Executing tasks in parallel¶
In this section we will explain how Lhotse uses a generic interface called Executor
to
parallelize some tasks (mostly feature extraction).
There are multiple ways we can parallelize execution of a Python method:
using multi-threading (single node, single process);
using multi-processing (single node, multiplce processes);
using distributed processing (multiple nodes, multiple processes).
The Executor
API, introduced in Python’s standard library in concurrent.futures
module,
allows us to use any of these methods, while writing the code independently of how it is going to be parallelized.
This module defines two types of executors, i.e. concurrent.futures.ProcessPoolExecutor
and concurrent.futures.ThreadPoolExecutor
.
We refer the reader to the official documentation of concurrent.futures for details.
On a high level, these executors accepts tasks in the form of a Python function and an iterable of arguments,
and then distribute the tasks among workers, automatically balancing the load
(no manual splitting into chunks/batches is necessary).
Some methods in Lhotse (notably: lhotse.CutSet.compute_and_store_features()

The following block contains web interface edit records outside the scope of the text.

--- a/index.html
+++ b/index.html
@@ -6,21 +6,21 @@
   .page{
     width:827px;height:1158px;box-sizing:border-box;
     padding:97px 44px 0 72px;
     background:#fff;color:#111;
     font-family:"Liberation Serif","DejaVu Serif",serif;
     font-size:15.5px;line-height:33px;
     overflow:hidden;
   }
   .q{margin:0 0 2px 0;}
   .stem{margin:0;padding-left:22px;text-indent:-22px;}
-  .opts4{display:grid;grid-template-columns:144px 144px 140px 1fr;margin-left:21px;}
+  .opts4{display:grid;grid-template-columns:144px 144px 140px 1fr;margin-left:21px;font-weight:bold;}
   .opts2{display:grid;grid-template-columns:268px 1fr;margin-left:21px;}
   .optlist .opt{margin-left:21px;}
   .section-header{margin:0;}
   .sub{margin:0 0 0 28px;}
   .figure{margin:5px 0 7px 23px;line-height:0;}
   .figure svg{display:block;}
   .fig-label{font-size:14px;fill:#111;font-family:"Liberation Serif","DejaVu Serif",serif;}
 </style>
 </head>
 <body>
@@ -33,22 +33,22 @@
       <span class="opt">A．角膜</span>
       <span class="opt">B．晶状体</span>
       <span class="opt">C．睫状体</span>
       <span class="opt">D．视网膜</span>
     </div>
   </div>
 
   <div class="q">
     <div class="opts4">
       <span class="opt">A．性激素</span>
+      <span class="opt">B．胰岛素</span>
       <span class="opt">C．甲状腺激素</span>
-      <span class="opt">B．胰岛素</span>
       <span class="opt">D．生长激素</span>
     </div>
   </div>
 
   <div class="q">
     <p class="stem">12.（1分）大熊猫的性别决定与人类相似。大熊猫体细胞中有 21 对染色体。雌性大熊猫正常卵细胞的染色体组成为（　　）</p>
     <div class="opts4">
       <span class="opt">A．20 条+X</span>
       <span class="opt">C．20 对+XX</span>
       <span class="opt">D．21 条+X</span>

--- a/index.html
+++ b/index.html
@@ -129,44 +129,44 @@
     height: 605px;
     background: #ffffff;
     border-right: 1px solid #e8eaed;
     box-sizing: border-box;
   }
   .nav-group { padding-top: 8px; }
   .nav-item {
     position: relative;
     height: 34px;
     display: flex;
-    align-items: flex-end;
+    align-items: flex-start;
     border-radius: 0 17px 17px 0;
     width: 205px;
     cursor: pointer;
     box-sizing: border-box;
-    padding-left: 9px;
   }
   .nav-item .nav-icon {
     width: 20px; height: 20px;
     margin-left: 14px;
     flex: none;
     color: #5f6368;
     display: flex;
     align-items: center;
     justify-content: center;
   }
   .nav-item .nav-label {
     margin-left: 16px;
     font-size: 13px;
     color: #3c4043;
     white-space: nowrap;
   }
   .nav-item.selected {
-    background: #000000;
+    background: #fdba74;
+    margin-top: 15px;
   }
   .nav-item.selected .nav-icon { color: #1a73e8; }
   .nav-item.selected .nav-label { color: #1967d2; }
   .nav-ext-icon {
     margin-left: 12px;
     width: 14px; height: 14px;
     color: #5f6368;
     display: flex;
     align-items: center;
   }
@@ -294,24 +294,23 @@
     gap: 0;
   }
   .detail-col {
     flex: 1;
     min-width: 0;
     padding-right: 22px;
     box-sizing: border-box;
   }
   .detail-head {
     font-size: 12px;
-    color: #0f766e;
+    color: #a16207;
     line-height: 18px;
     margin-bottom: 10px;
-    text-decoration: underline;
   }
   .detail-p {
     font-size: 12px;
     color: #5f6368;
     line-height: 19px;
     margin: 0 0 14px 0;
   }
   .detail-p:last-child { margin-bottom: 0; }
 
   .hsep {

) have a parameter called executor
,
which is set to None
by default.
It means that by default, they are going to run everything in a single thread and process.
The user can pass an object satisfying the Executor
API instead, and these methods will
automatically parallelize the underlying tasks.
Multi-processing: This is the recommended way to parallelize the execution for most users.
An example of use to extract features on a lhotse.CutSet
:
from concurrent.futures import ProcessPoolExecutor
from lhotse import CutSet, Fbank, LilcomFilesWriter
num_jobs = 8
with ProcessPoolExecutor(num_jobs) as ex:
cuts: CutSet = cuts.compute_and_store_features(
extractor=Fbank(),
storage=LilcomFilesWriter('feats'),
executor=ex
)
Distributed processing: This is the recommended way for more advanced users that have the access and desire to
leverage high-performance clusters (e.g. at universities).
A library called Dask offers multiple powerful Python interfaces for distributed execution.
One of them is called Dask.distributed.
It implements the Executor
API via class distributed.Client
, that can be connected to an existing
Dask cluster.
The setup of Dask clusters is beyond the scope of this documentation, however you can find a working
implementation for the CLSP Sun Grid Engine system here.
Caution
Dask is an optional dependency for Lhotse and has to be installed separately.
You can install it with pip install dask distributed
.
Multi-threading: We discourage using multi-threading with Python. Python is well known for its issues with multi-threading due to global interpreter lock (GIL), which prohibits most “typical” multi-threaded code from running in parallel. Therefore, usually concurrent tasks have to be executed in separate processes (each with its own interpreter), or use threading at the native (C or C++) level. Lhotse currently does not implement any native components, so we rely on Python-level parallelism.
If you are sure that you want to use multi-threading, you can use concurrent.futures.ThreadPoolExecutor
.
We use it sometimes in Lhotse when we expect the operations to be I/O bound rather than CPU bound
(like scanning the filesystem for multiple files).